From what's written, I think the authors eliminate $\alpha_1$ using the equality constraint and then set \begin{equation} \frac{\partial f}{\partial \alpha_2} = \frac{\partial f}{\partial \alpha_3} = \frac{\partial f}{\partial \alpha_4} = 0 \end{equation} to derive a system of four equations in the variables $\alpha_1, \alpha_2, \alpha_3,\alpha_4$ to find optima. This doesn't give the same equations as you've given above, but it sounds like that's what they mean by the phrase "Differentiating again..."

To get the fourth equation, we take the equality constraint (using $\alpha_5 = 0$) and rearrange it to get \begin{equation} \tag{1} \alpha_1 = 1 - 4\alpha_4 - 3\alpha_3 - 2\alpha_2, \end{equation} and if you plug in $\alpha_5 = 0$ in the fourth equation in the list you've given above, this agrees with what's in the paper. I think this equation makes it pretty clear that they are eliminating $\alpha_1$ by using the equality constraint.

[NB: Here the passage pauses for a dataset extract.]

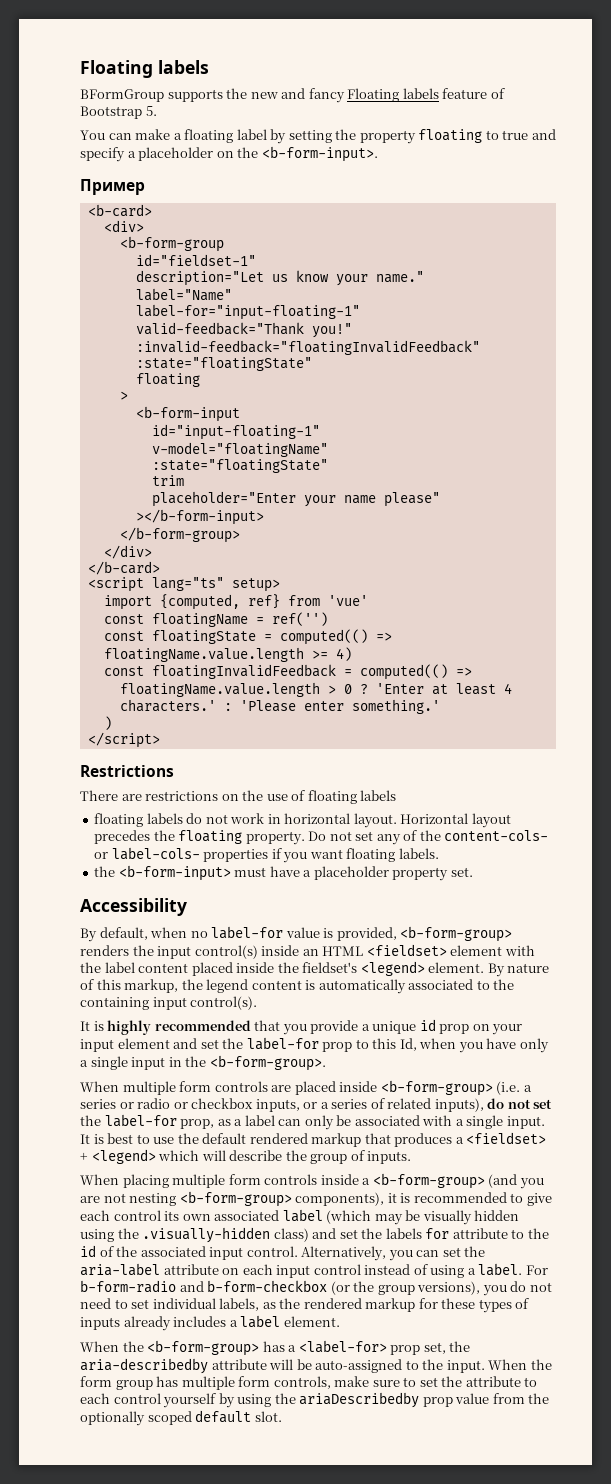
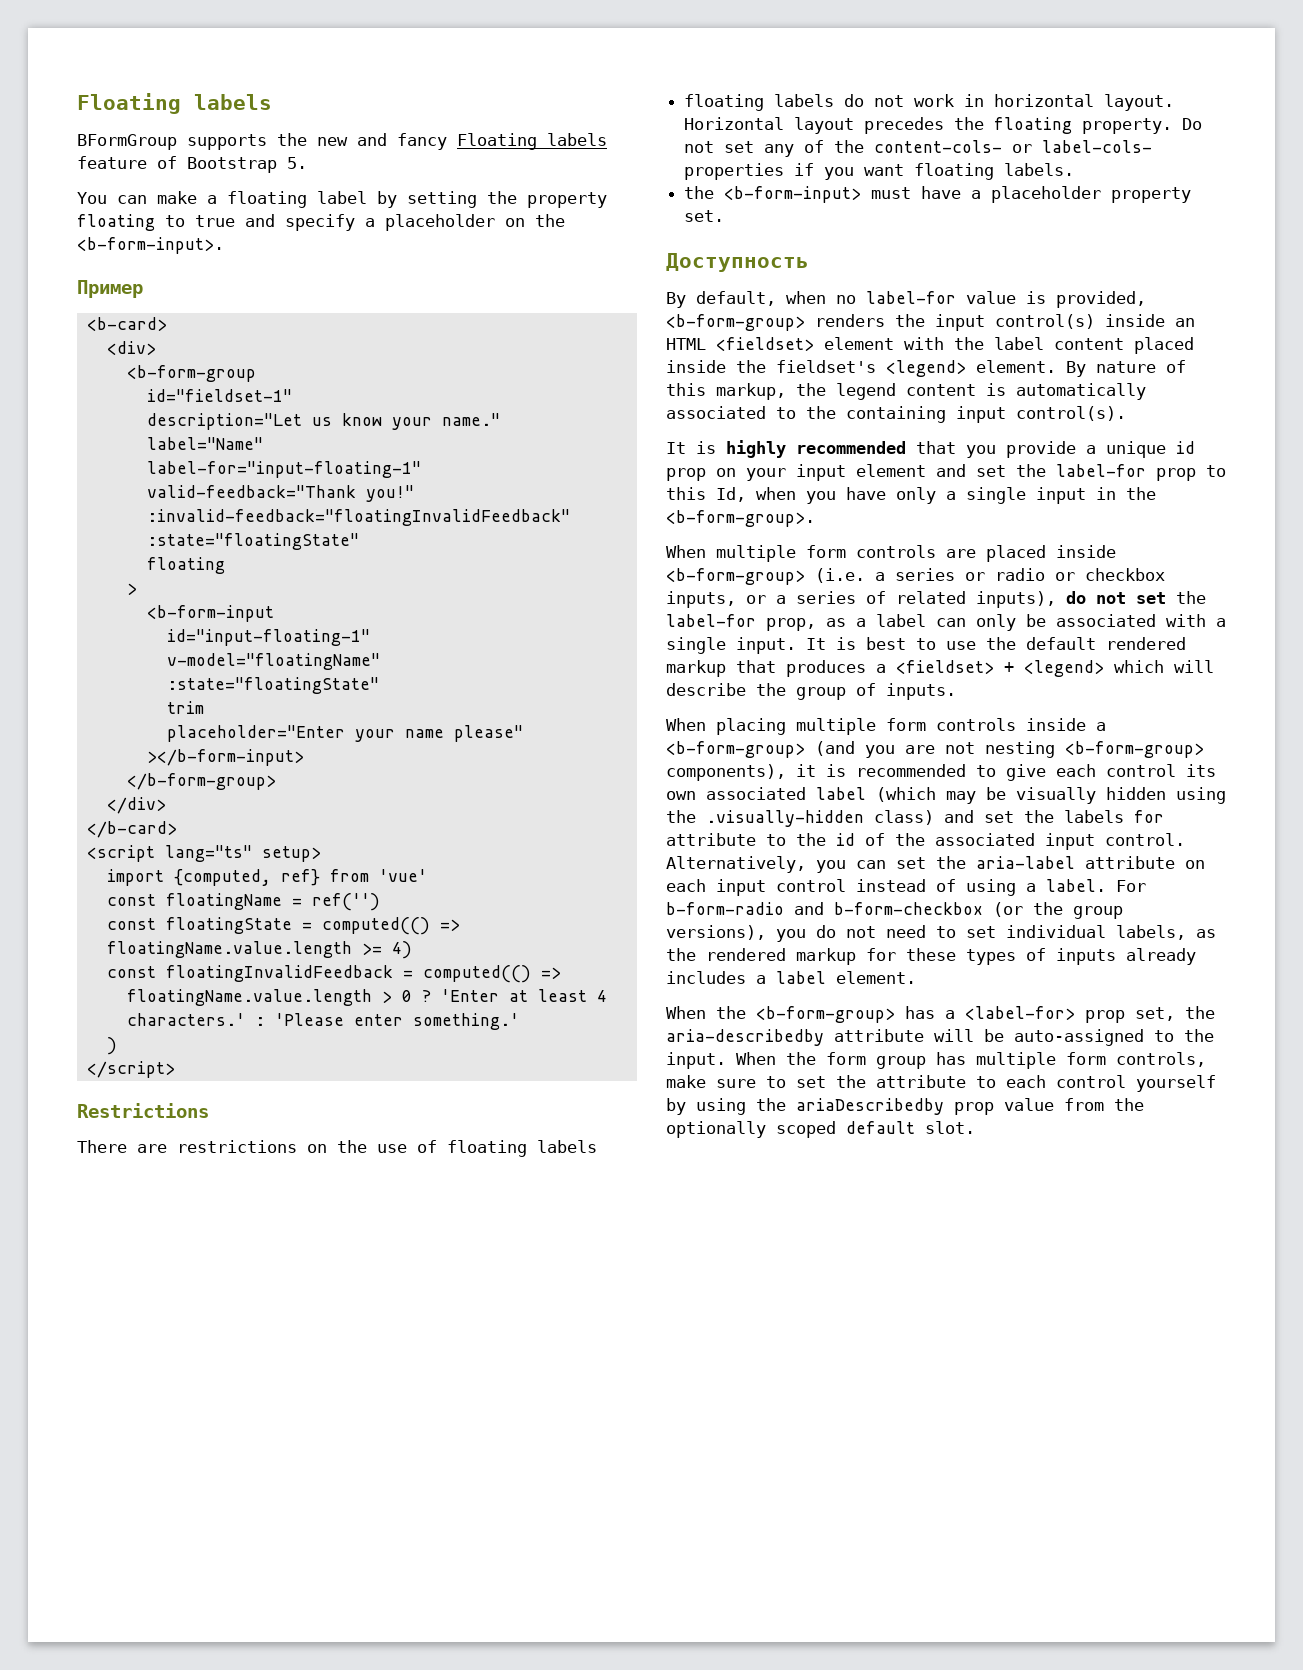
[80,898,187,916] Accessibility -> [666,253,809,272] Доступность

We can then compute $\frac{\partial f}{\partial \alpha_2}$ as \begin{equation} \frac{\partial f}{\partial \alpha_2} = \alpha_1\alpha_3 + \alpha_1\alpha_4 + \alpha_3\alpha_4. \end{equation} Setting this equal to $0$ and plugging in Equation $(1)$ gives \begin{equation} 0 = \alpha_4 + \alpha_3 - 6\alpha_4\alpha_3 - 2\alpha_3\alpha_2 - 2\alpha_4\alpha_2 - 4\alpha_4^2 - 3\alpha_3^2. \end{equation} Doing the same for $\frac{\partial f}{\partial \alpha_3}$ gives \begin{equation} \frac{\partial f}{\partial \alpha_3} = \alpha_1\alpha_2 + \alpha_1\alpha_4 + \alpha_2\alpha_4 \end{equation} and then \begin{equation} 0 = \alpha_4 + \alpha_2 - 3\alpha_4\alpha_3 - 5\alpha_4\alpha_2 - 3\alpha_3\alpha_2 - 4\alpha_4^2 - 2\alpha_2^2. \end{equation}

Repeating this procedure for $\frac{\partial f}{\partial \alpha_4}$ gives \begin{equation} \frac{\partial f}{\partial \alpha_4} = \alpha_1\alpha_2 + \alpha_1\alpha_3 + \alpha_2\alpha_3 \end{equation} and finally \begin{equation} 0 = \alpha_3 + \alpha_2 - 4\alpha_4\alpha_2 - 4\alpha_3\alpha_2 - 4\alpha_4\alpha_3 - 3\alpha_3^2 - 2\alpha_2^2. \end{equation}

Do these equations agree with what you got using Lagrange multipliers?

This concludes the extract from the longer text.